• _Instructions for the task_:
Out of the data below, copy every line with the string "padding".

Dataset excerpts:
▶

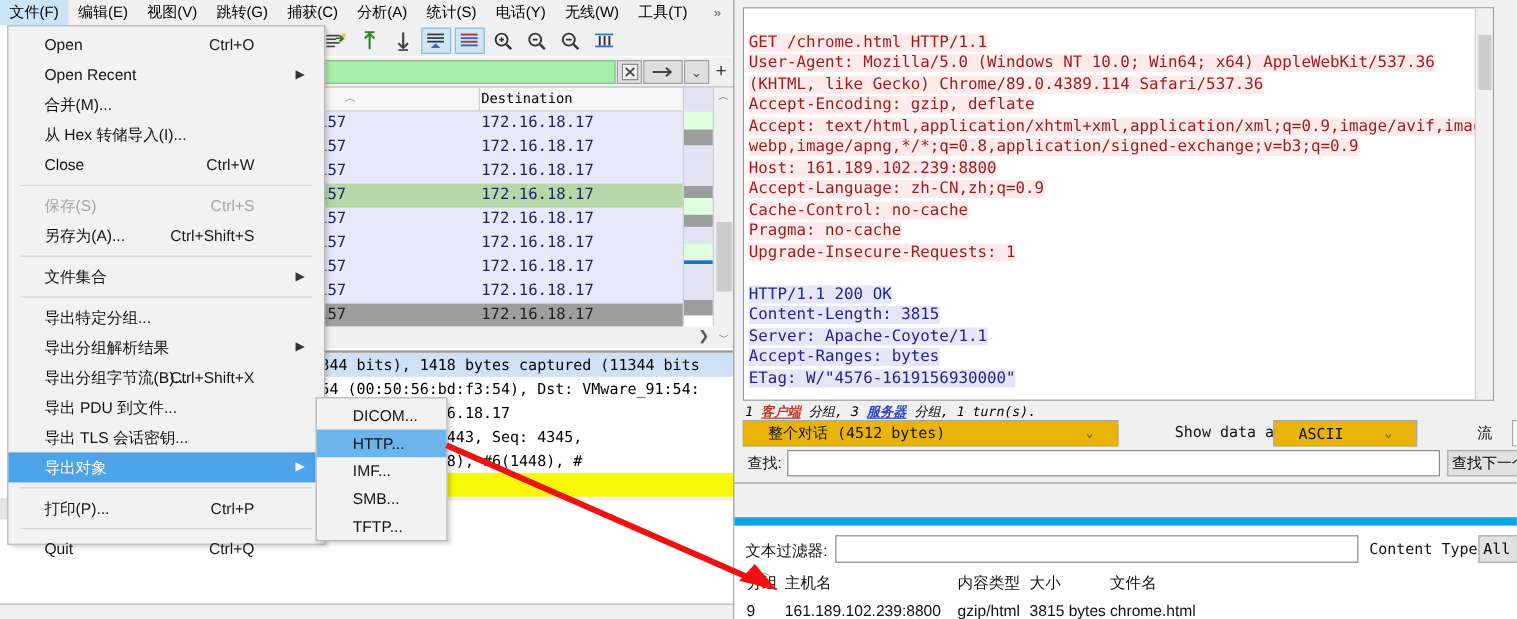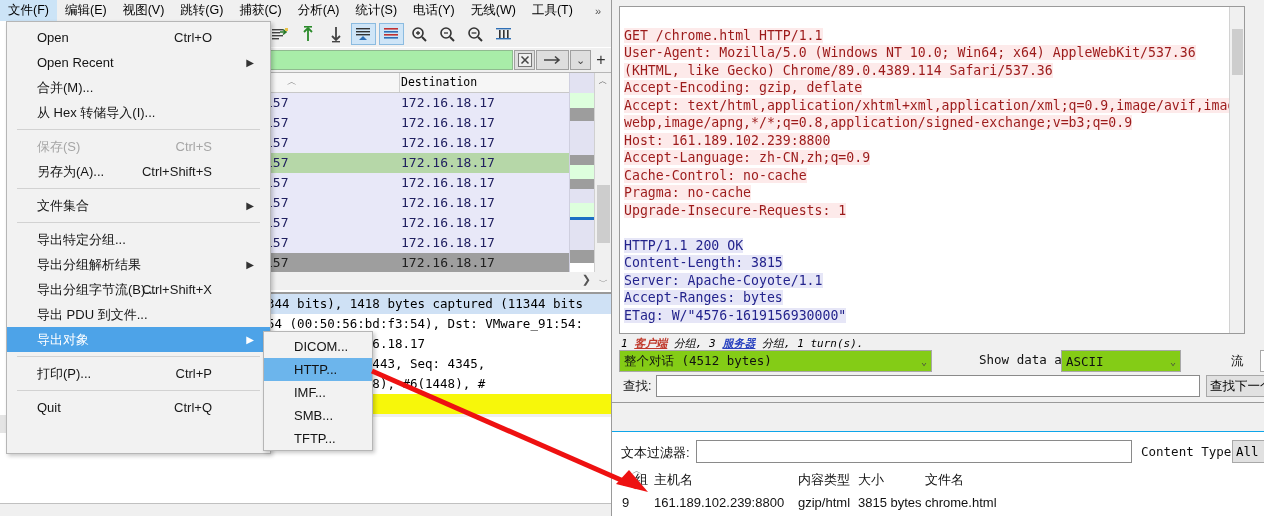--- a/index.html
+++ b/index.html
@@ -176,23 +176,23 @@
   }
   #svthumb { position:absolute; left:2px; top: 22px; width: 11px; height: 46px; background:#cdcdcd; }
   #statline {
     position: absolute; left: 9px; top: 336px; font-size: 11px; font-style: italic;
     font-family: "DejaVu Sans Mono", monospace;
   }
   #statline .cli { color: #c0392b; text-decoration: underline; font-weight: bold; }
   #statline .srv { color: #2b44c0; text-decoration: underline; font-weight: bold; }
   #ctrlrow { position: absolute; left: 7px; top: 350px; width: 640px; height: 22px; }
   .combo {
-    height: 22px; background: #84cc16; border: 1px solid #a8a8a8;
+    height: 22px; background: #eab308; border: 1px solid #a8a8a8;
     font-family: "DejaVu Sans Mono", monospace; font-size: 12.5px;
-    display: flex; align-items: center; padding: 0 4px; color: #111;
+    display: flex; align-items: center; padding: 0 20px; color: #111;
   }
   .combo .cv { flex: 1; white-space: nowrap; overflow: hidden; }
   .combo .cchev { font-size: 10px; color: #444; padding-left: 4px; }
   #convcombo { position: absolute; left: 0; top: 0; width: 313px; }
   #showdatalbl {
     position: absolute; left: 360px; top: 2px; font-family:"DejaVu Sans Mono", monospace;
     font-size: 12.5px; color:#111;
   }
   #asciicombo { position: absolute; left: 442px; top: 0; width: 120px; }
   #flowlbl {
@@ -221,21 +221,21 @@
     background: #f0f0f0; border-left: 1px solid #9a9a9a; border-top: 1px solid #9a9a9a;
   }
   #exptitlebar { position: relative; height: 28px; background: #f0f0f0; }
   #explogo { position:absolute; left: 8px; top: 8px; width: 18px; height: 13px; }
   #exptitle {
     position: absolute; left: 33px; top: 5px; font-size: 13px; color: #5f5f5f;
   }
   #expmin { position:absolute; right: 14px; top: 12px; width: 12px; height: 2px; background:#6a6a6a; }
   #expbody {
     position: absolute; left: 0; top: 28px; width: 653px; height: 86px;
-    background: #ffffff; border-top: 1px solid #0ea5e9;
+    background: #ffffff; border-top: 7px solid #0ea5e9;
   }
   #filterrow { position: absolute; left: 0; top: 8px; width: 653px; height: 24px; }
   #txtfilterlbl { position:absolute; left: 9px; top: 4px; font-size: 13px; color:#111; }
   #txtfilterinput {
     position: absolute; left: 84px; top: 0; width: 436px; height: 23px;
     background: #fff; border: 1px solid #8a8a8a;
   }
   #cttypelbl {
     position: absolute; left: 529px; top: 4px;
     font-family:"DejaVu Sans Mono", monospace; font-size: 12.5px; color:#111;
@@ -456,20 +456,24 @@
       <div class="mi">
         <span>Open Recent</span>
         <span class="sub">▶</span>
       </div>
       <div class="mi">
         <span>合并(M)...</span>
       </div>
       <div class="mi">
         <span>从 Hex 转储导入(I)...</span>
       </div>
+      <div class="mi">
+        <span>Close</span>
+        <span class="accel">Ctrl+W</span>
+      </div>
       <div class="msep"></div>
       <div class="mi disabled">
         <span>保存(S)</span>
         <span class="accel">Ctrl+S</span>
       </div>
       <div class="mi">
         <span>另存为(A)...</span>
         <span class="accel">Ctrl+Shift+S</span>
       </div>
       <div class="msep"></div>
@@ -484,20 +488,23 @@
       <div class="mi">
         <span>导出分组解析结果</span>
         <span class="sub">▶</span>
       </div>
       <div class="mi">
         <span>导出分组字节流(B)...</span>
         <span class="accel">Ctrl+Shift+X</span>
       </div>
       <div class="mi">
         <span>导出 PDU 到文件...</span>
+      </div>
+      <div class="mi">
+        <span>导出 TLS 会话密钥...</span>
       </div>
       <div class="mi hl">
         <span>导出对象</span>
         <span class="sub">▶</span>
       </div>
       <div class="msep"></div>
       <div class="mi">
         <span>打印(P)...</span>
         <span class="accel">Ctrl+P</span>
       </div>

◀

• _Your response_:
-    display: flex; align-items: center; padding: 0 4px; color: #111;
+    display: flex; align-items: center; padding: 0 20px; color: #111;
   .combo .cchev { font-size: 10px; color: #444; padding-left: 4px; }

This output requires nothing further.